Note: this review is based on my experiences with the Outriders Demo which is an unfinished product and may change before the final release. A review of the final product may follow its eventual release next month.

For the sake of brevity (I hope..), I wanted to focus my thoughts on the Outriders Demo on three topics, the world, gameplay, and the hook and long-term prospects. The Outriders Demo lets players experience the first two to three hours of what is purportedly a thirty to forty hour game. After ruining the Earth, humanity traveled through space and arrived at the planet Enoch. The game opens as the first teams land on the lush and lively planet to prepare it for the rest of the survivors. However, a storm dubbed the Anomaly strikes and everything rapidly falls apart. Players wake up thirty years later to find the paradise and promise of the game’s prologue has been replaced by slums, despair, and an endless conflict. Whereas the opening moments of the game are vibrant and beautiful, the meat of the demo is comprised of varying shades of brown. I only downloaded the Outriders Demo because a friend asked if I was interested in giving it a try, and prior to that, had only seen one or two trailers. If my only experience with Outriders came from this demo, I would think the game abandoned the colorful and promising prologue in exchange for something completely bland and uninspired. Since trying the game and as I have worked on this review, I have watched more of the pre-release content and I was shocked to see that later parts of the game embrace color and outlandish and creative designs. Much of the promotional material promises more varied locales, but that visual shift from the prologue to the game’s first section was still incredibly jarring and disappointing. I imagine it will fit into the game’s narrative, but the visuals that comprise the majority of the demo are not doing the game any favors.

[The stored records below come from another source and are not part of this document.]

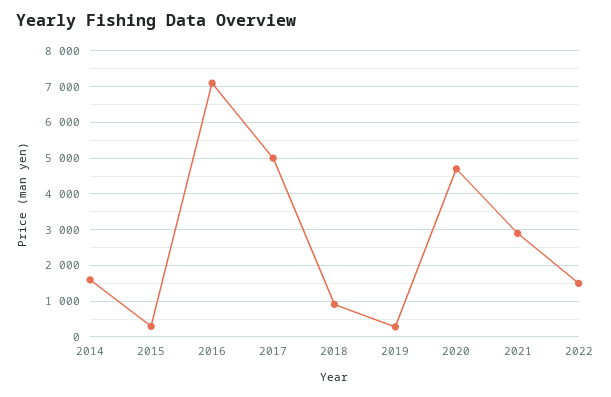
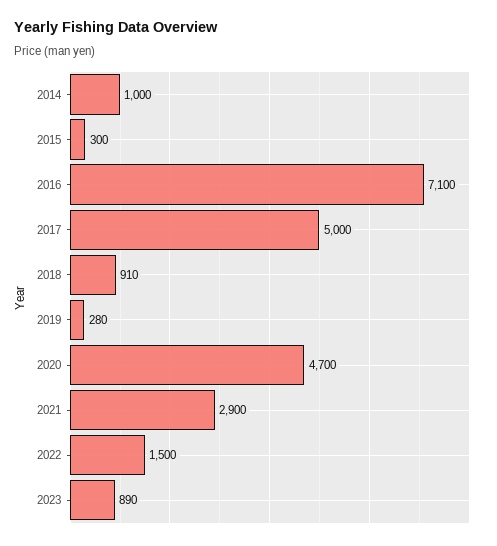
2014: 1600 -> 1000
2023: none -> 890

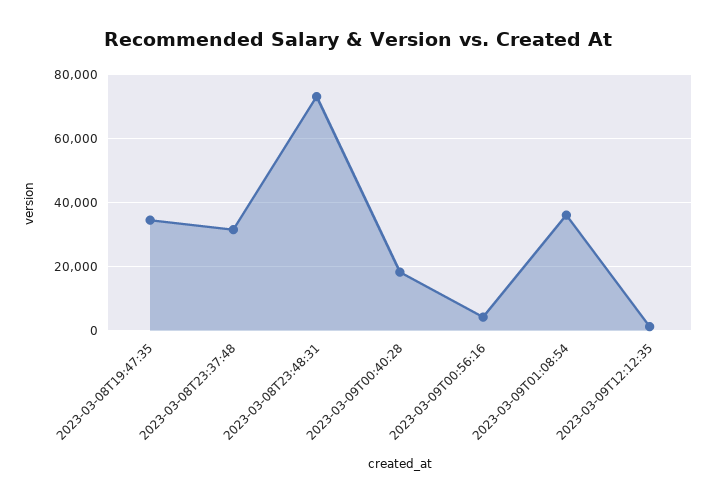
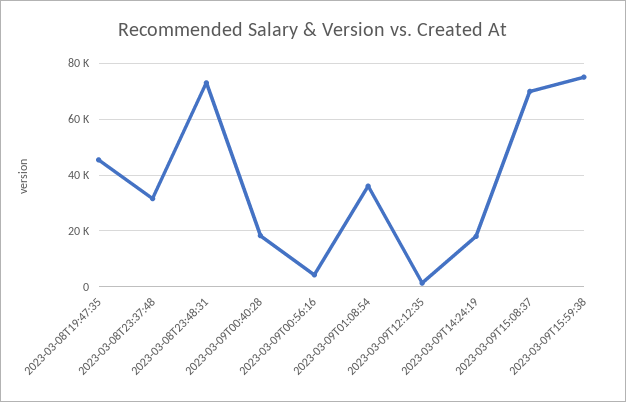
2023-03-08T19:47:35: 34000 -> 45000
2023-03-09T14:24:19: none -> 17500
2023-03-09T15:08:37: none -> 70000
2023-03-09T15:59:38: none -> 75000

Unfortunately, it is not just the visuals as the game’s narrative seemingly drops the hopefulness of a fresh start for humanity and replaces it with what feels like an unoriginal and uninspired edgy and gritty story. This is best encapsulated by Shira, one of the two characters players encounter before and after the time-skip. During the opening, Shira is a hopeful engineer who talks about giving humanity a second chance, takes selfies, and has ambitions and plans for the future. When players encounter her again, she only cares about doing what it takes to survive the war she has been fighting for thirty years. It also does not help that the game tries to make most of its characters out to be these tough and hardened bad-asses, but the writing is just terrible. Given how depressing the complete tonal shift felt, I honestly do not think it would have hurt the game to just cut the initial section. Exploring Enoch and learning about the Anomaly are mysteries for players to unravel in the full game, and I do think the story and world have potential, but the brief story beats players experience in the demo have undoubtedly tempered my expectations.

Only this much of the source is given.